Há pouco mais de 2.000 anos…
Ilustração fictícia da Biblioteca de Alexandria destruída em # por um incêndio provocado pelo exército romano. Fonte da imagem < http://www.baltimoreegypt.org/Library.htm
Quando o general e futuro Imperador de Roma, Caio Júlio César, atracou em Alexandria encontrou uma contenda entre irmãos. Cleópatra e Ptolomeu não se entendiam e nem planejavam reinar juntos. Roma, uma das potencias na época, se viu na obrigação de resolver a situação, porém um acordo justo para ambas as partes estava findado ao fracasso. Tendo Cleópatra caído nas graças do general, Ptolomeu armou uma batalha civil contra a sua irmã/rainha/consorte nas ruas da cidade. Os motins e aglomerações resultaram em um dos maiores incêndios criminosos da capital que culminou na destruição do acervo da Biblioteca de Alexandria na qual acreditamos, por meio de relatos, que possuía todos os tipos de pergaminhos sobre os mais variados temas, inclusive o celebre “História do Egito” escrito pelo historiador egípcio Manetho, o criador da lista de faraós que usamos até hoje.
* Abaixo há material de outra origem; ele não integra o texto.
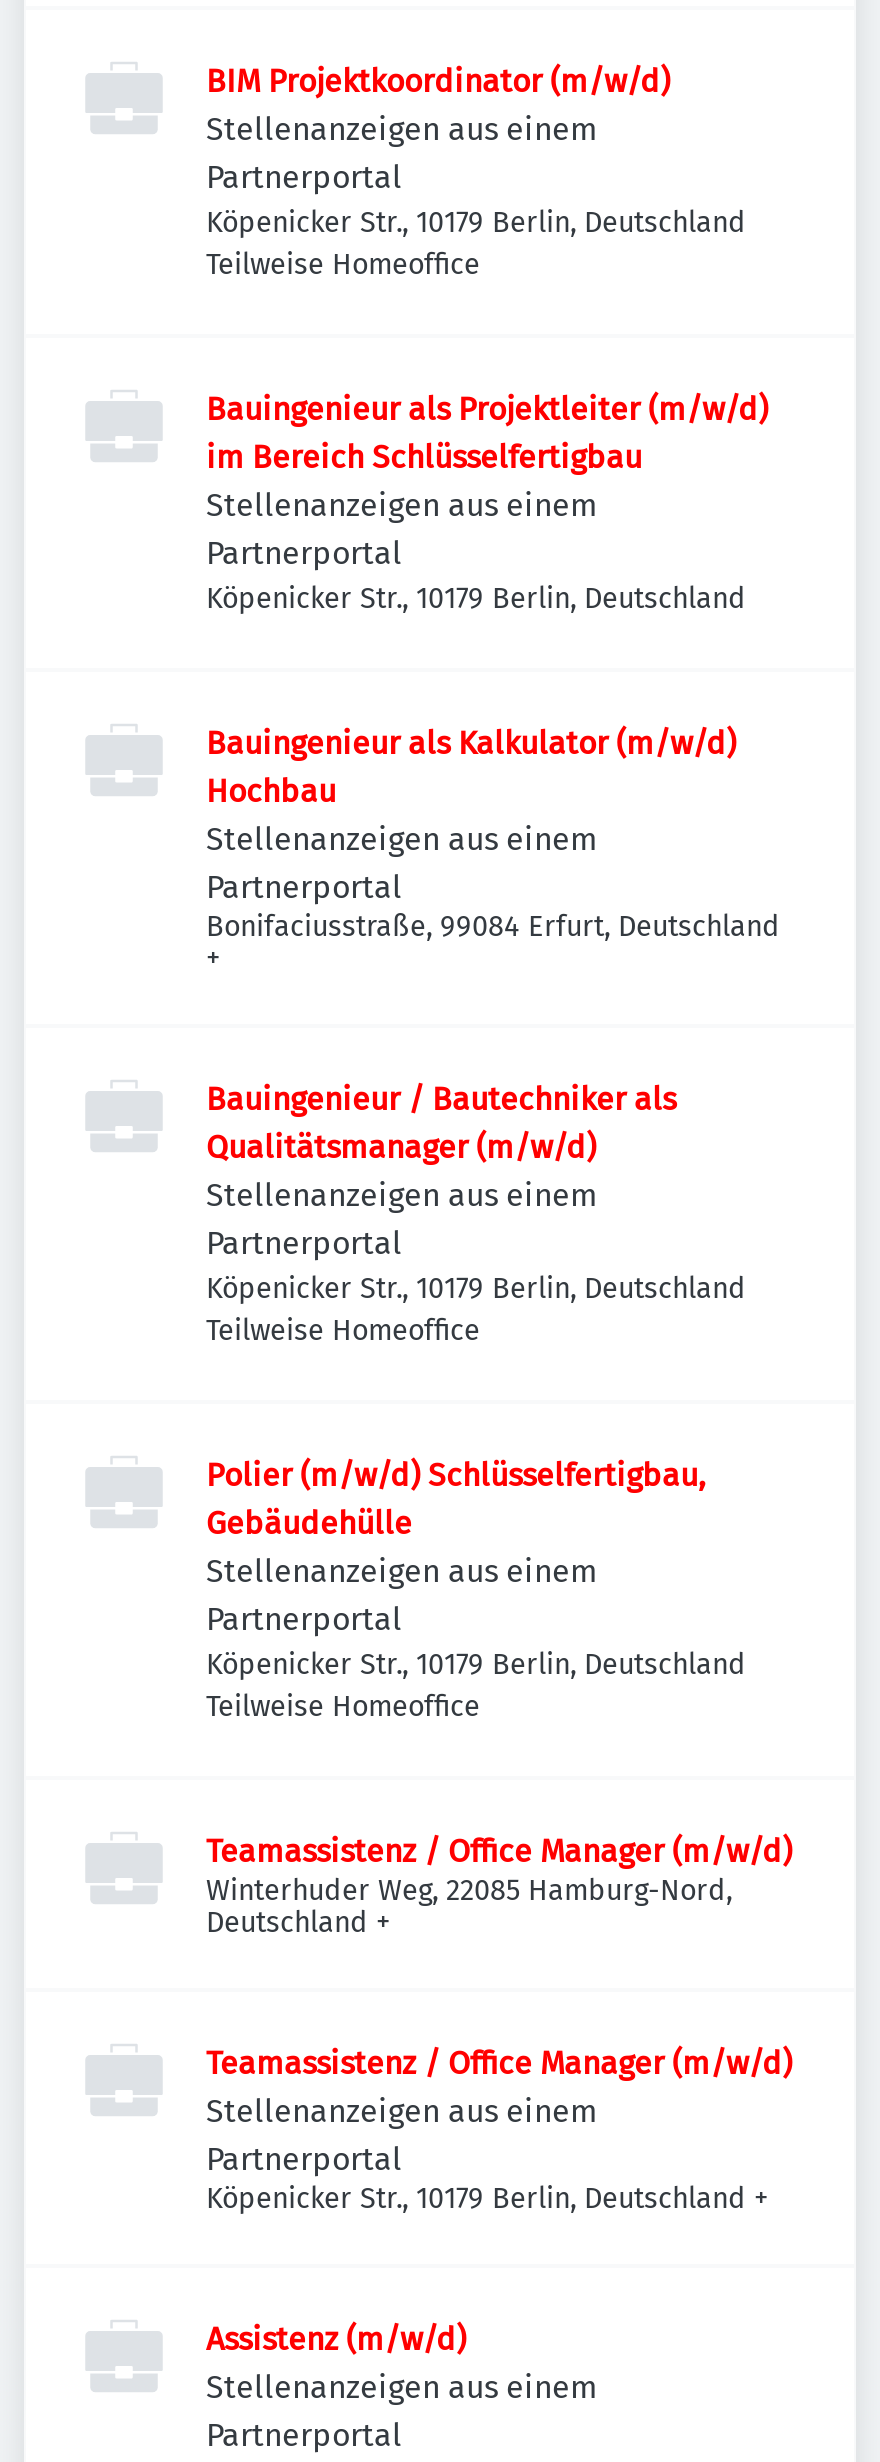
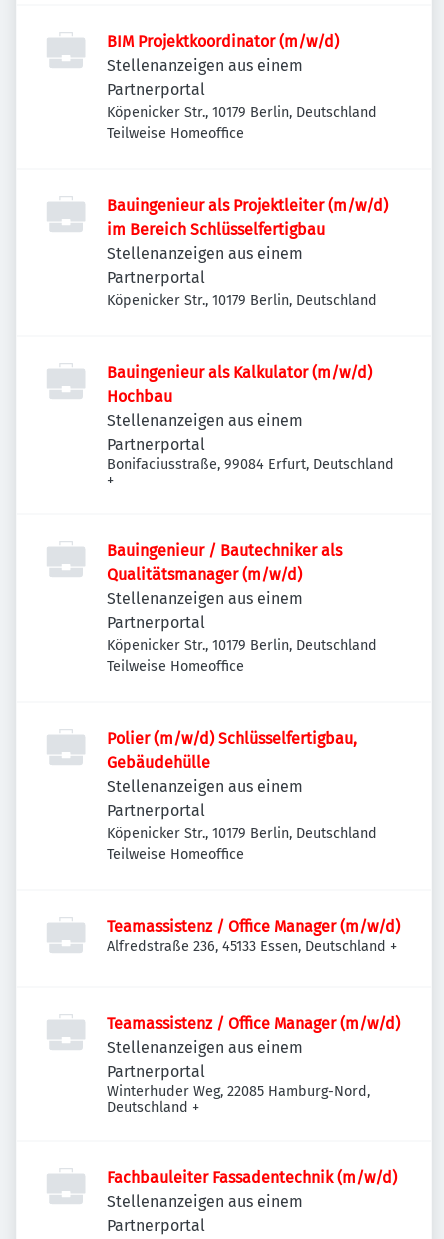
moved down: Winterhuder Weg, 22085 Hamburg-Nord, | Deutschland +

+ Alfredstraße 236, 45133 Essen, Deutschland +

- Köpenicker Str., 10179 Berlin, Deutschland +

- Assistenz (m/w/d)
+ Fachbauleiter Fassadentechnik (m/w/d)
Há pouco mais de uma semana…
L’Institut d’Egypte antes do incêndio. Imagem disponível em < http://cairobserver.com/post/14358165423/destruction-alert-institut-degypte-burned?c98230e8 >. Acesso em 18/12/2011.
Quando os generais do Conselho Supremo das Forças Armadas se posicionaram na liderança do governo provisório do Egito após a queda do presidente/ditador Hosni Mubarak, nem o Exército e nem parte dos civis se entendiam e não mais planejavam trabalhar juntos, assim, semana após semana no Cairo embates entre ambos ocorreram nas ruas da cidade. Os motins e aglomerações resultaram em vários incêndios criminosos e um deles culminou na
destruição do acervo do Institut d’Égypte (Instituto do Egito) no qual sabemos que possuía todos os tipos de manuscritos e livros sobre os mais variados temas, inclusive uma cópia da celebre
Description de l’Egypte escrito por várias mãos e que é considerada a primeira coletânea de artigos científicos acerca da cultura egípcia. Felizmente o original encontra-se na França, mas muitos dos primeiro trabalhos amplos da ciência Egiptologia que arqueólogos, historiadores, artistas e literatos deixaram para nós sucumbiram nas chamas.
Saque no Museu do Iraque.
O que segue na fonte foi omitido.